Please retype, word for word, the line containing "[533,78,613,97] 设置入口 ->" and every line after it through the end of the records, leaving out all pictures.
--- DATA SHOWN ---
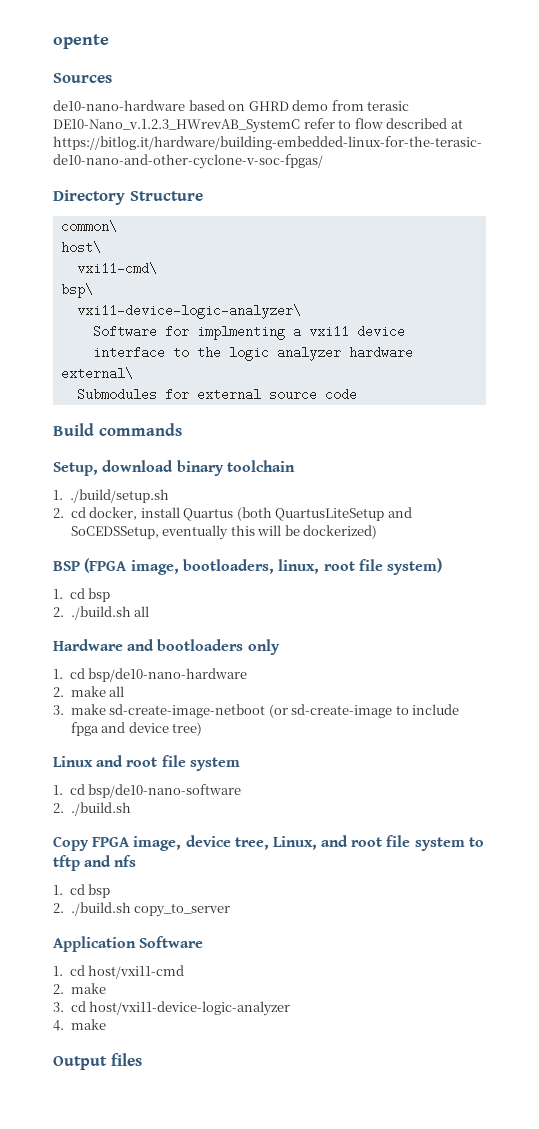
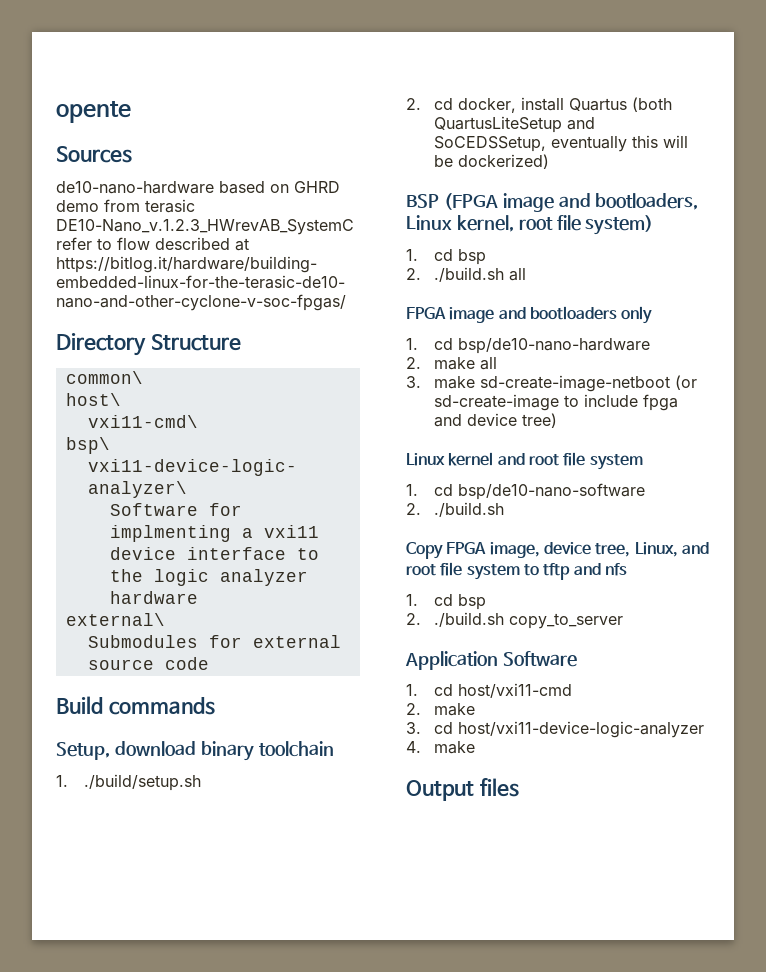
[130,559,320,575] image, bootloaders, linux, -> [502,193,699,212] [406,215,514,232] image and bootloaders, Linux kernel,
[53,639,123,651] Hardware -> [406,307,495,323] FPGA image
(93, 761) none -> [448,452,494,466] kernel

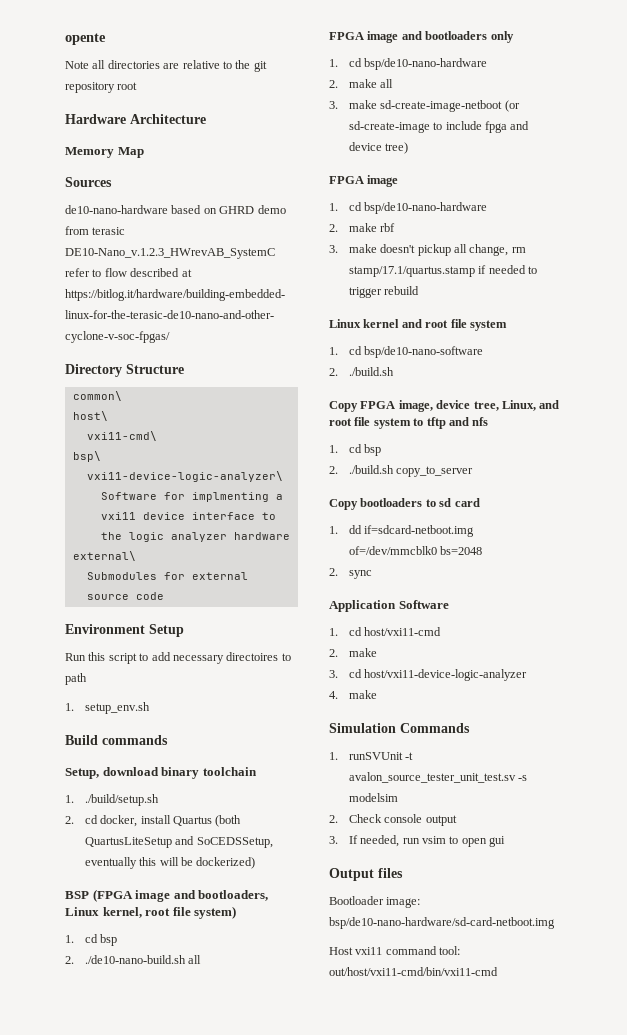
(131, 112) none -> [65,60,267,72] [65,82,138,93] [65,114,206,124] [65,147,144,158] // Note all directories are relative to the git repository root // Hardware Architecture // Memory Map
(209, 663) none -> [65,624,184,637] [65,652,291,664] [65,673,87,685] [65,702,150,714] // Environment Setup // Run this script to add necessary directoires to path // 1. setup_env.sh
[434,267,505,282] ./build.sh -> [84,955,186,964] ./de10-nano-build.sh
(558, 420) none -> [329,175,399,187] [329,202,488,214] [329,223,396,232] [329,244,526,256] [348,265,537,277] [348,286,420,298] // FPGA image // 1. cd bsp/de10-nano-hardware // 2. make rbf // 3. make doesn't pickup all change, rm stamp/17.1/quartus.stamp if needed to trigger rebuild
(624, 621) none -> [329,498,480,510] [329,525,475,537] [348,546,483,555] [329,568,372,579] // Copy bootloaders to sd card // 1. dd if=sdcard-netboot.img of=/dev/mmcblk0 bs=2048 // 2. sync
[406,778,519,801] Output files -> [329,723,470,733] [329,752,414,760] [348,772,528,783] [348,793,398,802] [329,814,457,826] [329,835,506,847] [329,868,403,881] [329,896,421,908] [329,917,555,929] [329,946,461,955] [329,967,498,976] Simulation Commands // 1. runSVUnit -t avalon_source_tester_unit_test.sv -s modelsim // 2. Check console output // 3. If needed, run vsim to open gui // Output files // Bootloader image: bsp/de10-nano-hardware/sd-card-netboot.img // Host vxi11 command tool: out/host/vxi11-cmd/bin/vxi11-cmd

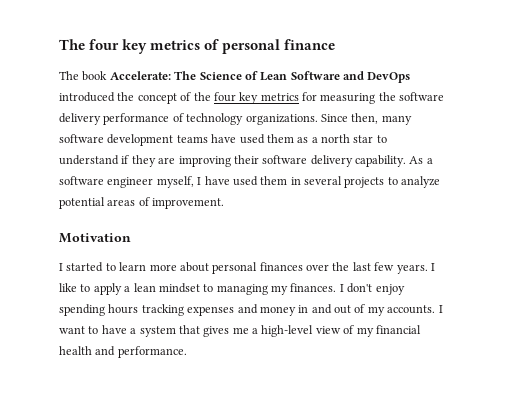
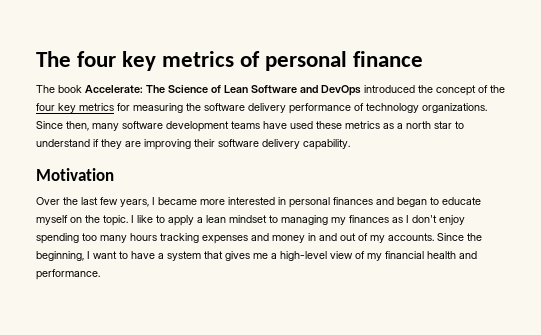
[266,134,294,143] them -> [316,121,380,129] these metrics
[409,156,433,164] [59,176,441,188] [59,197,225,209] [59,233,131,243] [59,262,428,274] As a software engineer myself, I have used them in several projects to analyze potential areas of improvement. // Motivation // I started to learn more about personal finances over the last few years. -> [36,168,114,181] [36,197,481,208] [36,215,128,226] // Motivation // Over the last few years, I became more interested in personal finances and began to educate myself on the topic.
[290,283,337,292] finances. -> [349,215,403,223] finances as
(105, 310) none -> [82,233,127,243] too many
(436, 309) none -> [437,233,482,241] [36,251,84,261] Since the beginning,

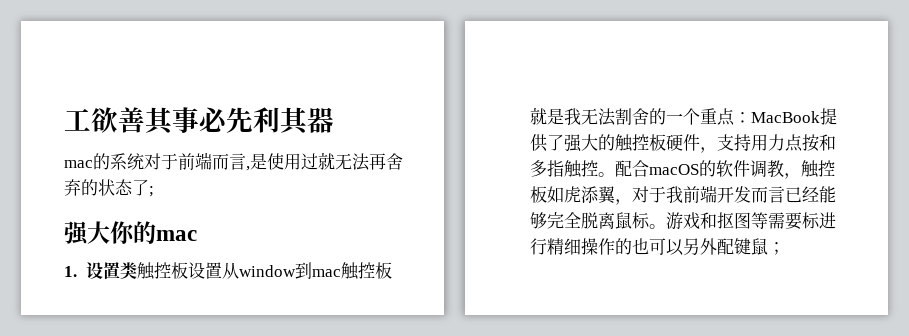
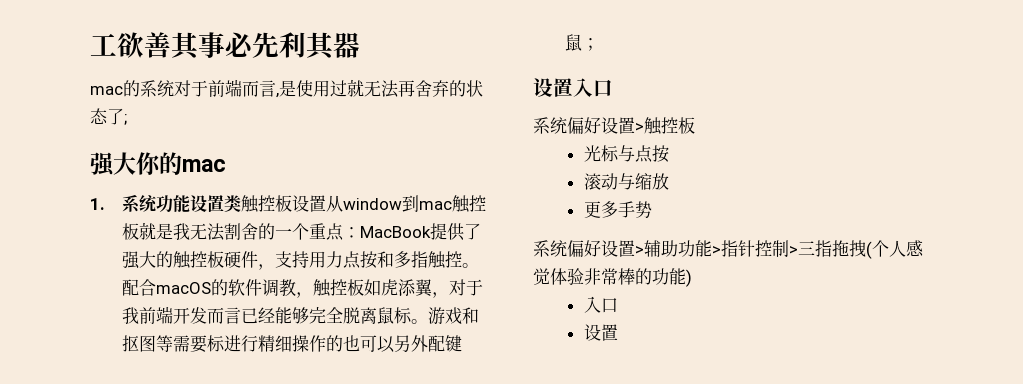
(77, 271) none -> [122,194,191,213] 系统功能
(785, 248) none -> [533,78,613,97] [533,117,695,135] [583,145,669,163] [583,173,669,190] [583,201,652,218] [533,240,924,259] [533,268,692,287] [583,296,618,313] [583,324,618,341] // 设置入口 // 系统偏好设置>触控板 // 光标与点按 // 滚动与缩放 // 更多手势 // 系统偏好设置>辅助功能>指针控制>三指拖拽(个人感觉体验非常棒的功能) // 入口 // 设置

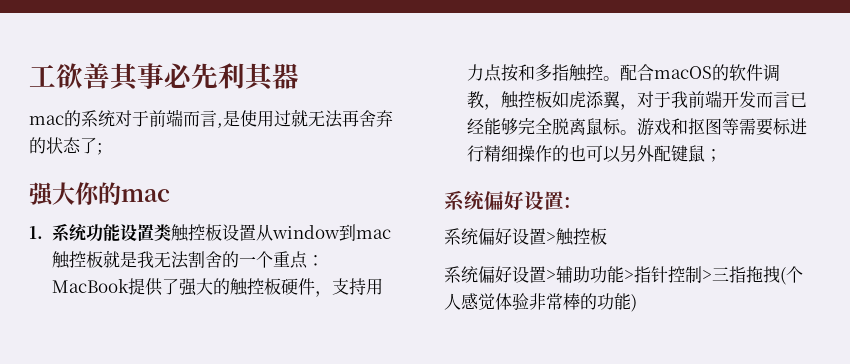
[533,78,613,97] 设置入口 -> [444,190,571,211] 系统偏好设置:
[583,145,669,163] [583,173,669,190] [583,201,652,218] // 光标与点按 // 滚动与缩放 // 更多手势 -> (607, 236) none
[583,296,618,313] [583,324,618,341] // 入口 // 设置 -> (637, 303) none

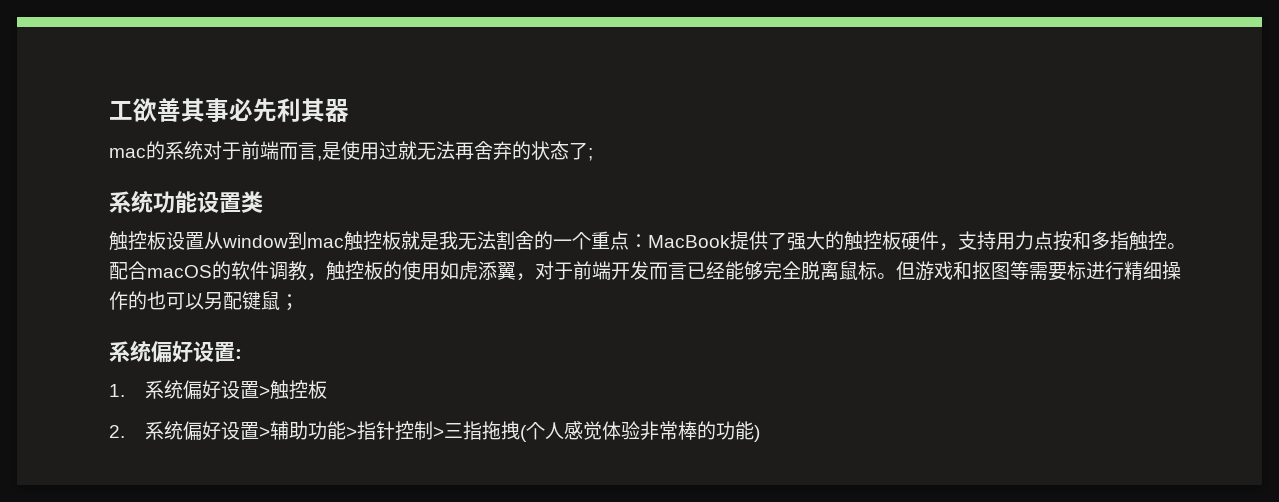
[29,182,170,207] [29,226,43,239] 强大你的mac // 1. -> (593, 154) none
(171, 232) none -> (263, 202) //
(552, 99) none -> [383,261,440,280] 的使用
[670,91,688,108] 我 -> (573, 271) none
(637, 132) none -> [896,261,915,280] 但
[636,145,654,162] 外 -> (223, 301) none
(571, 202) none -> [109,384,125,397] 1.
(607, 236) none -> [109,425,125,438] 2.

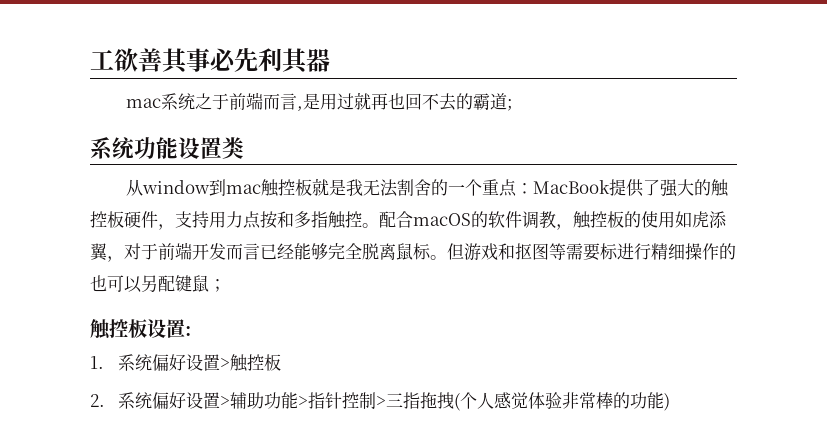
[146,141,222,160] 的系统对 -> [161,93,213,110] 系统之
[341,141,588,160] 使用过就无法再舍弃的状态了 -> [320,92,508,111] 用过就再也回不去的霸道
[109,231,204,251] 触控板设置 -> (244, 148) none
[109,340,193,363] 系统偏好 -> [90,319,147,340] 触控板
---
■ RESPONSE AREA ■
[533,78,613,97] 设置入口 -> [444,190,571,211] 系统偏好设置:
[583,145,669,163] [583,173,669,190] [583,201,652,218] // 光标与点按 // 滚动与缩放 // 更多手势 -> (607, 236) none
[583,296,618,313] [583,324,618,341] // 入口 // 设置 -> (637, 303) none

[29,182,170,207] [29,226,43,239] 强大你的mac // 1. -> (593, 154) none
(171, 232) none -> (263, 202) //
(552, 99) none -> [383,261,440,280] 的使用
[670,91,688,108] 我 -> (573, 271) none
(637, 132) none -> [896,261,915,280] 但
[636,145,654,162] 外 -> (223, 301) none
(571, 202) none -> [109,384,125,397] 1.
(607, 236) none -> [109,425,125,438] 2.

[146,141,222,160] 的系统对 -> [161,93,213,110] 系统之
[341,141,588,160] 使用过就无法再舍弃的状态了 -> [320,92,508,111] 用过就再也回不去的霸道
[109,231,204,251] 触控板设置 -> (244, 148) none
[109,340,193,363] 系统偏好 -> [90,319,147,340] 触控板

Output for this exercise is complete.